Opinió

Llamados a ser comunidad

Càritas nos invita en la fiesta del Corpus Christi a fijar la atención en la dimensión comunitaria de nuestra vida. Vivimos en un clima de individualismo creciente y precisamente por eso es tan necesario un testimonio de que es posible "ser comunidad". La comunidad cristiana manifiesta la superación de dos tentaciones de sobras conocidas: por un lado, el individualismo, y, por el otro, el conformismo gregario. El ser humano crece y se realiza como persona conviviendo, tanto en la proximidad física como en la psicológica, en la compañía de otras presencias amigas. Nacemos y crecemos en una familia, pero llega un momento en que no es suficiente la familia como estructura de convivencia, por eso los adolescentes y jóvenes necesitan el complemento de otros círculos de relación. Ahora bien, la pandilla o el mero grupo de amigos también resultan insuficientes. En definitiva, el ser humano necesita un grupo básico en el cual las relaciones no sean meramente funcionales, sino que se llegue a una comunicación verdaderamente interpersonal.

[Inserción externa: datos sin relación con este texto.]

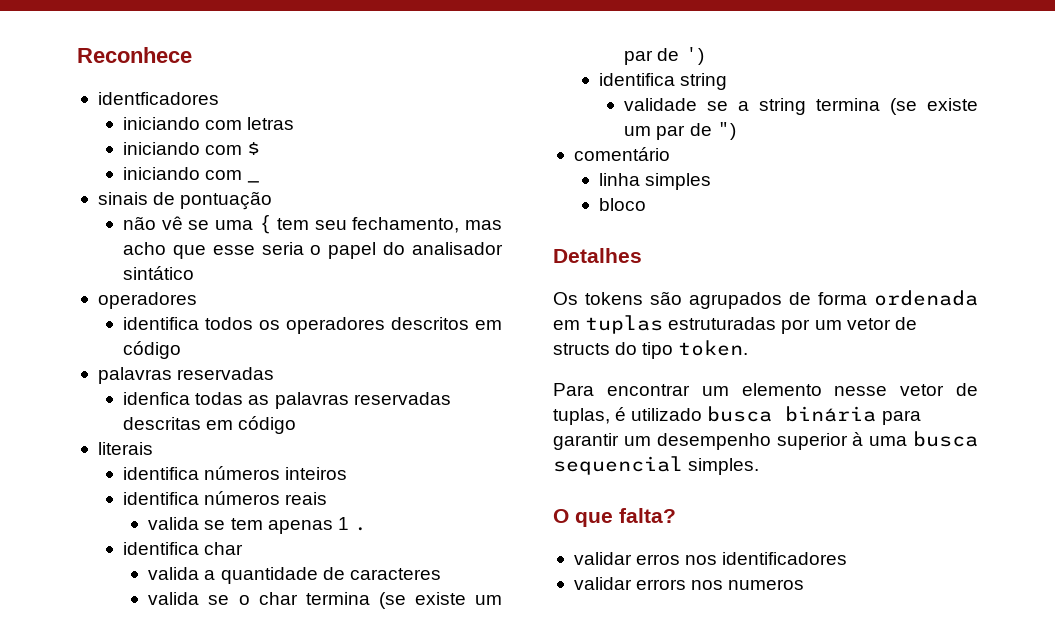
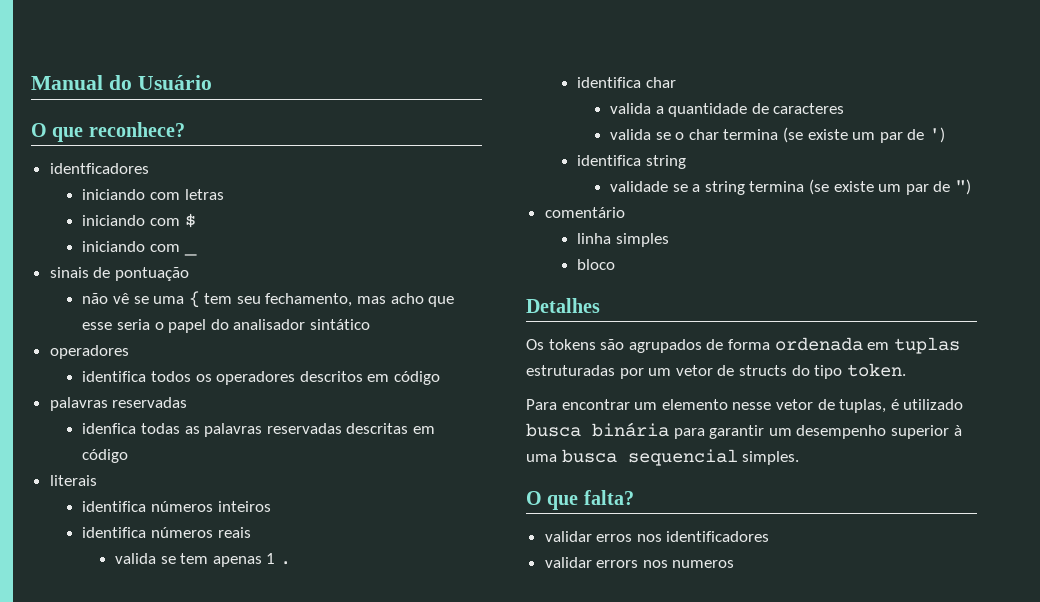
- Reconhece
+ Manual do Usuário
+ O que reconhece?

Para ser constructores de comunidad es preciso que cultivemos una verdadera espiritualidad de comunión. ¿Y qué significa una espiritualidad de comunión? En primer lugar, una mirada del corazón hacia el misterio de la Trinidad que habita en nosotros; en segundo lugar, la capacidad de compartir las alegrías y sufrimientos del hermano, de intuir sus deseos y atender sus necesidades, de ofrecerle amistad; en tercer lugar, la capacidad de ver lo que hay de positivo en el otro, para acogerlo y valorarlo; por último, saber dar entrada al hermano, llevando su carga y rechazando las tentaciones de rivalidad, de desconfianza y envidia. Si vivimos esta espiritualidad, la comunión será una realidad viva en todos los espacios del entramado de la Iglesia, para tender puentes de unidad y también para acoger a todo hermano que llame a la puerta (cf. NMI 43-47).

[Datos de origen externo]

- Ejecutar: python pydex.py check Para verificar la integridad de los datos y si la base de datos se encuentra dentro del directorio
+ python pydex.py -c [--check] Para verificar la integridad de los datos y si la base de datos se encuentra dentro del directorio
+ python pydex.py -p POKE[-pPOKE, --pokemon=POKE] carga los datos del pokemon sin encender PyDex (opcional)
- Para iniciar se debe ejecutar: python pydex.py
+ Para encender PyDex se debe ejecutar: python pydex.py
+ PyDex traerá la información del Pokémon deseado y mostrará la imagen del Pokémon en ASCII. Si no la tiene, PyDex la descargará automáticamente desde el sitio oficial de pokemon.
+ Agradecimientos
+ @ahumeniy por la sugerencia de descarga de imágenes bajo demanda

En nuestro mundo globalizado cada vez hay más interdependencia entre personas, instituciones y pueblos; dicha interdependencia reclama una virtud que llamamos solidaridad. En palabras de san Juan Pablo II, se trata de la "determinación firme y perseverante de empeñarse por el bien común; es decir, por el bien de todos y cada uno, para que todos seamos verdaderamente responsables de todos (…) La Iglesia, en virtud de su compromiso evangélico, se siente llamada a estar junto a esas multitudes pobres, a discernir la justicia de sus reclamaciones y a ayudar a hacerlas realidad sin perder de vista el bien de los grupos en función del bien común" ("Sollicitudo rei socialis", 38-39). Para ello es necesario reconocer al "otro" como persona, sentirse responsable de los más débiles, luchar por la justicia y estar dispuesto a compartir los propios bienes.

El prójimo no es simplemente un ser humano con sus derechos y deberes y su igualdad fundamental, sino que se convierte en alguien creado a imagen de Dios, redimido por Jesucristo y renovado por el Espíritu Santo. En consecuencia, debe ser amado con el mismo amor con que es amado por el Señor. La máxima expresión de solidaridad es la vida y misterio de Jesús de Nazaret, la Palabra eterna de Dios que se encarnó y habitó entre nosotros. Vivir la comunión eclesial significa participar en el amor de Dios y a la vez compartir con los otros cohesionando y dinamizando la vida de la comunidad. Esta comunión se expresa y se alimenta en la Eucaristía y fructifica en gestos de solidaridad. Así lo vemos expresado en la vida de las primeras comunidades cristianas y así lo debemos vivir las comunidades cristianas del siglo XXI.